APIYI currently does NOT provide an async task-ID query interface for image generation. All image models are synchronous: the request opens a long connection → waits for generation → returns the image directly. We operate as an upstream pass-through and do not store any user business data, so we cannot offer “reconnect with an ID to fetch a previously generated result.” We recommend setting a reasonable timeout on the client side, keeping the connection alive, and recording requests/responses in your own backend.
In plain terms: synchronous calls + reasonable timeout + client-side task records = effectively a lightweight async queue you control. The end-user experience is nearly identical.

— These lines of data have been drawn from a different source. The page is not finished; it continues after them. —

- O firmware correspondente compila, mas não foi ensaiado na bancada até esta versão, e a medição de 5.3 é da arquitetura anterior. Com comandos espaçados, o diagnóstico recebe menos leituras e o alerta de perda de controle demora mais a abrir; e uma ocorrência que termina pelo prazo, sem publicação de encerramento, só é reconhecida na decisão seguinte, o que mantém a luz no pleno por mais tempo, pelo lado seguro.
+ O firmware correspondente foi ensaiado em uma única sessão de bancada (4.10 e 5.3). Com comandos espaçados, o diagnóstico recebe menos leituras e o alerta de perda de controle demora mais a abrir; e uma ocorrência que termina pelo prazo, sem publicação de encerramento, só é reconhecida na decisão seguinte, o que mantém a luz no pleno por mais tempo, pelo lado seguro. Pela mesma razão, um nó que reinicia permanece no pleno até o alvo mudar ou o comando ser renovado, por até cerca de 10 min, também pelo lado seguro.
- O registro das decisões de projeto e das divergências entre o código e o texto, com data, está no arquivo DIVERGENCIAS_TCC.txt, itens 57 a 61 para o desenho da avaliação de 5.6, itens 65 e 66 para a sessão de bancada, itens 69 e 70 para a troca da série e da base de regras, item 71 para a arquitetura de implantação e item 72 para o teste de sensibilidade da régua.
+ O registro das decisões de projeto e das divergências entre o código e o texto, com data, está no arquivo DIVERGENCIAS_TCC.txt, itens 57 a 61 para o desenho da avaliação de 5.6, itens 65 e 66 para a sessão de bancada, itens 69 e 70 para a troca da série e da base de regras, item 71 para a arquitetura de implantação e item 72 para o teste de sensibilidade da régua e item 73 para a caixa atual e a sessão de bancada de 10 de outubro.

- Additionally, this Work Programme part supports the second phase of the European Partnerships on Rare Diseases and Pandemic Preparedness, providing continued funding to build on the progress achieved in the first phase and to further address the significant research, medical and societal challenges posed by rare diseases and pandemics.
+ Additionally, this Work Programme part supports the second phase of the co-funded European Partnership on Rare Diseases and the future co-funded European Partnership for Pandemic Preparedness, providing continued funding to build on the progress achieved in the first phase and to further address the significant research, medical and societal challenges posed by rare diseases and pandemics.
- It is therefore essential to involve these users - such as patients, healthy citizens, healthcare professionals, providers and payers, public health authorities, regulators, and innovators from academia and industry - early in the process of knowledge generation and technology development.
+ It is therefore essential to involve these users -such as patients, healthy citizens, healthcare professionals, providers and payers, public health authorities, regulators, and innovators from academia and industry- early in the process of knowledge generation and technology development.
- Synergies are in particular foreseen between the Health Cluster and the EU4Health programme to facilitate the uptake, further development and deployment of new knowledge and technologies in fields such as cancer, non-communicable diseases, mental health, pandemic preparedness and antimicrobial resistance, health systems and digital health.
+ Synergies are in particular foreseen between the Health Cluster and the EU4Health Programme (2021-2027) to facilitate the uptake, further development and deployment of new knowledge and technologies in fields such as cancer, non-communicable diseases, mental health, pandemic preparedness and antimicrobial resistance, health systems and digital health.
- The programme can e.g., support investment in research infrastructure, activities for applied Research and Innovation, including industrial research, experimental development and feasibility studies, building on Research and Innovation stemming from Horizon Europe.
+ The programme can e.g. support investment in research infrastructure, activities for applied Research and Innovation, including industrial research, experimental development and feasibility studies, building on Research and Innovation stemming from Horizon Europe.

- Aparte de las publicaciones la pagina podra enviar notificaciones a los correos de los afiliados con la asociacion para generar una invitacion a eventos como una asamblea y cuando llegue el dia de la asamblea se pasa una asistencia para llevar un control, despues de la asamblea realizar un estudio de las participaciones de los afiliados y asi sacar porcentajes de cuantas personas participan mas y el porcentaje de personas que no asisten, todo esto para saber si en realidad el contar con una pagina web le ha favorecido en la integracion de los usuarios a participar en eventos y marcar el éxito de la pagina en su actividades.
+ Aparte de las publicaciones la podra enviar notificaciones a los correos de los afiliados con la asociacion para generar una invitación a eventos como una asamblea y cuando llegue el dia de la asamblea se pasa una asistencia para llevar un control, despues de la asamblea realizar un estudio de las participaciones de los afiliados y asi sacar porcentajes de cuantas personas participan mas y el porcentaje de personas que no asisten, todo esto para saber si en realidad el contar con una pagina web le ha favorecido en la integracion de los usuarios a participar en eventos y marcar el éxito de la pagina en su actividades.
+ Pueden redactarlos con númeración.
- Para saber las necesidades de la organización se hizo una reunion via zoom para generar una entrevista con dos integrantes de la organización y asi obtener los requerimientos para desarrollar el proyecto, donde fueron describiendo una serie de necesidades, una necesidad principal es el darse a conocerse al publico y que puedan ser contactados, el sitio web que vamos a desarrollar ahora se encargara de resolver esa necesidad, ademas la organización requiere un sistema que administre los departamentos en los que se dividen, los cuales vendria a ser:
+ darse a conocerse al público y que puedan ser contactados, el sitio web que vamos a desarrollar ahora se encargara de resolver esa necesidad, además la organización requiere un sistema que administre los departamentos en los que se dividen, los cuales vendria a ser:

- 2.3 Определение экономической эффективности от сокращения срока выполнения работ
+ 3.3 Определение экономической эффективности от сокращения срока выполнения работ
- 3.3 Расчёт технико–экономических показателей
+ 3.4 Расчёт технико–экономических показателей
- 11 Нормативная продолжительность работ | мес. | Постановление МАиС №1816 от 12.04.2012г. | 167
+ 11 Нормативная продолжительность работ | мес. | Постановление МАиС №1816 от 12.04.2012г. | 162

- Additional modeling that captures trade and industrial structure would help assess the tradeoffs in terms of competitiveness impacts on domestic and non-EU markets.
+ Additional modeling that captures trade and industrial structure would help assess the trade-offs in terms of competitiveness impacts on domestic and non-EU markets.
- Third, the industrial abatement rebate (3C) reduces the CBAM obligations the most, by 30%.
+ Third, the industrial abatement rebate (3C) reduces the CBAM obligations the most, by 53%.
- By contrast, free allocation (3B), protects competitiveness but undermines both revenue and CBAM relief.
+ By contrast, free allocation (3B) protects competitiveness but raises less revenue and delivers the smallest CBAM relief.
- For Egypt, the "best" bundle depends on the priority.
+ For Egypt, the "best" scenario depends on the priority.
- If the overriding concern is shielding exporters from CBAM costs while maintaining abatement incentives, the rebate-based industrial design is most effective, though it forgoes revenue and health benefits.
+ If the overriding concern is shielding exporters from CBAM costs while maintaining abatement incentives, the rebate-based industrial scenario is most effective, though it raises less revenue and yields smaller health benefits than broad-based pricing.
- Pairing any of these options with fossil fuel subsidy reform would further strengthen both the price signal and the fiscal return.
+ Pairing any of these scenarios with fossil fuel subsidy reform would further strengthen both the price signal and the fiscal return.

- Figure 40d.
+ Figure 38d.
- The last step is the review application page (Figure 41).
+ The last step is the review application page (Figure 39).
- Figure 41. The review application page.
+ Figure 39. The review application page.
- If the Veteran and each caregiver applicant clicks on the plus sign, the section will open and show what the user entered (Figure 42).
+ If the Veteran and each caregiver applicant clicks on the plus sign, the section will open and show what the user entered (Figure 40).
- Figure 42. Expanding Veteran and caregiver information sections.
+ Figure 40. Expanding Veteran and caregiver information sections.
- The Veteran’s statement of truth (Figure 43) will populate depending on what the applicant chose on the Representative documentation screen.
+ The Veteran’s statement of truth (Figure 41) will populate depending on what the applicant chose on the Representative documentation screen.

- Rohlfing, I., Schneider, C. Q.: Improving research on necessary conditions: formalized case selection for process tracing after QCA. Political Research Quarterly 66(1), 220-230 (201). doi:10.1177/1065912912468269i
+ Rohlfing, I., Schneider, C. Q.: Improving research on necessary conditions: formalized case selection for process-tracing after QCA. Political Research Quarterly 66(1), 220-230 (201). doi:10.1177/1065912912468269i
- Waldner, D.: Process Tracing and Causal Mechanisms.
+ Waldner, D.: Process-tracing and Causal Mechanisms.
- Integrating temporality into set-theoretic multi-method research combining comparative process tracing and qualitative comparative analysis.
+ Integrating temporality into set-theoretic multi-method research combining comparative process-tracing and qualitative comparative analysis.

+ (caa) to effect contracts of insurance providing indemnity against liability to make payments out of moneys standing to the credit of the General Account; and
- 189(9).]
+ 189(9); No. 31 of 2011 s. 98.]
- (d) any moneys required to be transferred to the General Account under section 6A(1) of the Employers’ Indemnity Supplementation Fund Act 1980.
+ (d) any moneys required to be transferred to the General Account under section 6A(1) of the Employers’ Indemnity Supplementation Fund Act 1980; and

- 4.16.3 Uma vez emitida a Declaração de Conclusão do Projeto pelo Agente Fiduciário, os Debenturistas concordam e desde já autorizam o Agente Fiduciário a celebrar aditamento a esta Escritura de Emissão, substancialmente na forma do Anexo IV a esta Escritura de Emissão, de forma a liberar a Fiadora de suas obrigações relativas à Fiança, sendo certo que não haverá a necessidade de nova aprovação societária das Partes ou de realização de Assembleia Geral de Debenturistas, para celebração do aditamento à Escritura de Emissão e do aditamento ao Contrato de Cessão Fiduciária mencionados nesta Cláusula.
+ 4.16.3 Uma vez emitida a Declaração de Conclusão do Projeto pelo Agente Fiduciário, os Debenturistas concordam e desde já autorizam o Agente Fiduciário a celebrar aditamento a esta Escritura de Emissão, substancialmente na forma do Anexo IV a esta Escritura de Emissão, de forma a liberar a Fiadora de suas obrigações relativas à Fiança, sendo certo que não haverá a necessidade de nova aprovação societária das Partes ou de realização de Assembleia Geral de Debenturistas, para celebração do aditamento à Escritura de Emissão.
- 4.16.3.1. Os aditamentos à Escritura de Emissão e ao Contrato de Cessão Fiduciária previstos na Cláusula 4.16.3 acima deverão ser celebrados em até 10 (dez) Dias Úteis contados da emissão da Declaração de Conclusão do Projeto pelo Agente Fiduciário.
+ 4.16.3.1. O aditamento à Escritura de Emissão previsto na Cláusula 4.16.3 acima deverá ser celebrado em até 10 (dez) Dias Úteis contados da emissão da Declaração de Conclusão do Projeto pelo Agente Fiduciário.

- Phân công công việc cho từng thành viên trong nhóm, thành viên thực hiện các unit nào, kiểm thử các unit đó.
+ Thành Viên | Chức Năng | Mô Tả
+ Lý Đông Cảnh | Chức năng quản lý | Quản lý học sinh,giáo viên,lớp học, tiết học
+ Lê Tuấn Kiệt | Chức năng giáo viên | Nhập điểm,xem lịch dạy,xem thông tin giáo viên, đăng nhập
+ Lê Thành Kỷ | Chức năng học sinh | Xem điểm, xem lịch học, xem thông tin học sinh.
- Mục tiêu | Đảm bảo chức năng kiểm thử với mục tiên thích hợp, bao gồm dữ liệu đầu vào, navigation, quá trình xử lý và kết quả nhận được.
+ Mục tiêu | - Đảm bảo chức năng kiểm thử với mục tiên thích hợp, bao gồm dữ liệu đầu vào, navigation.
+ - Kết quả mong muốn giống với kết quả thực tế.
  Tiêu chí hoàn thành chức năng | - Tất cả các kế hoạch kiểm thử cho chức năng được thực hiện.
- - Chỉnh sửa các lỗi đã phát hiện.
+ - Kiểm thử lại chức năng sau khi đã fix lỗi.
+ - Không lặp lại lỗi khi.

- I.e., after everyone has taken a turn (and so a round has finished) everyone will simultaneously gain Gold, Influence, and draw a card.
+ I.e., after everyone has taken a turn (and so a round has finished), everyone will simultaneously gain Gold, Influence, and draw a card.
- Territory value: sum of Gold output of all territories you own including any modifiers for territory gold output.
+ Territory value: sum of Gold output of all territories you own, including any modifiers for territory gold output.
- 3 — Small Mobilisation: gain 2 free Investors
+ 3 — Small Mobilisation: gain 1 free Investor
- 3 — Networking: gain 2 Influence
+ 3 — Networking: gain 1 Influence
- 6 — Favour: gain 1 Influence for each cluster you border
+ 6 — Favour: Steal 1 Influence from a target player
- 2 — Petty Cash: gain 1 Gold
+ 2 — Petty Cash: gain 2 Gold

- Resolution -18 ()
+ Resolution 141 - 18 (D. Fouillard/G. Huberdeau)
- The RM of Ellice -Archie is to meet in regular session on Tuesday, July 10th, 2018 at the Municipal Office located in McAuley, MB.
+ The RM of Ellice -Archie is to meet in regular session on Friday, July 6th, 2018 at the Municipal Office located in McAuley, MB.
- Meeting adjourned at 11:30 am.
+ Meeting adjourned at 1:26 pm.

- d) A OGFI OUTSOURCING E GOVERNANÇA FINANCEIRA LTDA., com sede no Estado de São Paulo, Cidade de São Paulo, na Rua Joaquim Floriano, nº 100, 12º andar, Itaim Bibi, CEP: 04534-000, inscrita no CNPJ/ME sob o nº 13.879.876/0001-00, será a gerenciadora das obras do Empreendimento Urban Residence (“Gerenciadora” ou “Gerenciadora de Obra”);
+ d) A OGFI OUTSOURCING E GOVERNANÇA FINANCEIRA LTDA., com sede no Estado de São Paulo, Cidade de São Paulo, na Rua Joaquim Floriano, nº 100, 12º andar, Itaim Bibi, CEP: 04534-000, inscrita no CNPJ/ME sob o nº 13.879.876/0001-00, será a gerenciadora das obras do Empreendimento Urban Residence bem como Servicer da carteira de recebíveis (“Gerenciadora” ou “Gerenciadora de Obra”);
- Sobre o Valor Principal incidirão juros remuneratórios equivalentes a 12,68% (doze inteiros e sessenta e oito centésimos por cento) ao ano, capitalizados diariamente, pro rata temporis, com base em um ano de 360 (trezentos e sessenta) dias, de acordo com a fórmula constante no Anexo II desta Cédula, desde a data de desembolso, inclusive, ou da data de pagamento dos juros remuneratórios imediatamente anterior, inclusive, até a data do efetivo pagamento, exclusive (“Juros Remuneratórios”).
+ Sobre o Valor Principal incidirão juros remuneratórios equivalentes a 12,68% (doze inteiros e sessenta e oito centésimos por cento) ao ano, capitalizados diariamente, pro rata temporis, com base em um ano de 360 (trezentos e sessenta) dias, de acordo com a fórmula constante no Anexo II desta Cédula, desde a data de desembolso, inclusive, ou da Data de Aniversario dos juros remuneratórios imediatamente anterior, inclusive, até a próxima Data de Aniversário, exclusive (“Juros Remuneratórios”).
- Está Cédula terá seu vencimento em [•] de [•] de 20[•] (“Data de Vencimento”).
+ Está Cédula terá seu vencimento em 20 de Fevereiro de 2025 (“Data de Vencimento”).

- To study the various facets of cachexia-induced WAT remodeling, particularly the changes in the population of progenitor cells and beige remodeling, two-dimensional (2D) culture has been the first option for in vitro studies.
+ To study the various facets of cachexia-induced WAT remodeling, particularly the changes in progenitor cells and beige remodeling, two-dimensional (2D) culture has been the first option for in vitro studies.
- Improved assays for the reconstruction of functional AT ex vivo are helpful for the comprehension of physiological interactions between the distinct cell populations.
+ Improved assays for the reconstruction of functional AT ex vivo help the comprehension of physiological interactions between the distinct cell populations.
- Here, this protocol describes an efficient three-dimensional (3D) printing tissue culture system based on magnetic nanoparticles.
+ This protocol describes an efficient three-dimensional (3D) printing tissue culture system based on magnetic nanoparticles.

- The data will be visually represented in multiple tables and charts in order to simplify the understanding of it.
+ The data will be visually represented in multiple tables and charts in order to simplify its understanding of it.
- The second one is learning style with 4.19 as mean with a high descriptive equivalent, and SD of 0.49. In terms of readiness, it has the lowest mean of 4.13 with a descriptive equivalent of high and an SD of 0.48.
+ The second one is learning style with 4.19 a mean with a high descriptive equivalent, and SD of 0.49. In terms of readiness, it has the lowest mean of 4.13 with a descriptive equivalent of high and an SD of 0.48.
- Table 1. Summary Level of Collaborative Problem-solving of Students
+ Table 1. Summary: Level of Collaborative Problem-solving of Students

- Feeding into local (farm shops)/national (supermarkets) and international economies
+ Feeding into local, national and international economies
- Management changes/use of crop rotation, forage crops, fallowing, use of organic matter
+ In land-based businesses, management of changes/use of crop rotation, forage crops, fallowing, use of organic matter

Why No Task-ID Async Query?

Upstream Pass-Through

Our image endpoints mirror the upstream official API’s synchronous behavior exactly, with no extra queue layer that could introduce inconsistency or latency

Privacy & Security First

For user privacy and data security, we do not record any business content (prompts, generated images), so retrieving past results by ID is impossible by design

Sync Covers Most Cases

With a properly tuned timeout and a kept-alive connection, the vast majority of image generation requests complete successfully within a single call
1

Use long-lived connections + reasonable timeout on the client

Set your HTTP client timeout to a safe upper bound for the model’s generation time (typically 60–300 seconds depending on the model), and enable keep-alive so intermediate network layers don’t drop the connection early.Generation time varies significantly across models — contact support for a per-model recommended timeout table.
2

Record tasks and responses in your own backend

Since we don’t persist business data, generate a business-side task ID for each request and store the prompt, parameters, and the final result (or error) in your database. Even if the frontend disconnects, your backend still has the full record.
3

Implement your own async wrapper

If your product must be async (e.g., the frontend can’t wait on a long-running call), add a thin async layer in your backend:
  • Frontend POSTs a task → backend enqueues → returns a business task ID
  • A backend worker calls APIYI synchronously → writes the result back to the database
  • Frontend polls or subscribes via WebSocket using its task ID
This is functionally equivalent to a platform-native async API, and all your data stays under your own control.

Client-Side Async Wrapper (Reference)

# Pseudocode: implement an async shell in your own backend
def submit_image_task(prompt):
    task_id = uuid4()
    db.save(task_id, status="pending", prompt=prompt)
    queue.push({"task_id": task_id, "prompt": prompt})
    return task_id

def worker(job):
    try:
        # Synchronous call to APIYI, timeout sized for the model
        result = apiyi_client.images.generate(
            prompt=job["prompt"],
            timeout=180,
        )
        db.update(job["task_id"], status="done", url=result.url)
    except TimeoutError:
        db.update(job["task_id"], status="failed", error="timeout")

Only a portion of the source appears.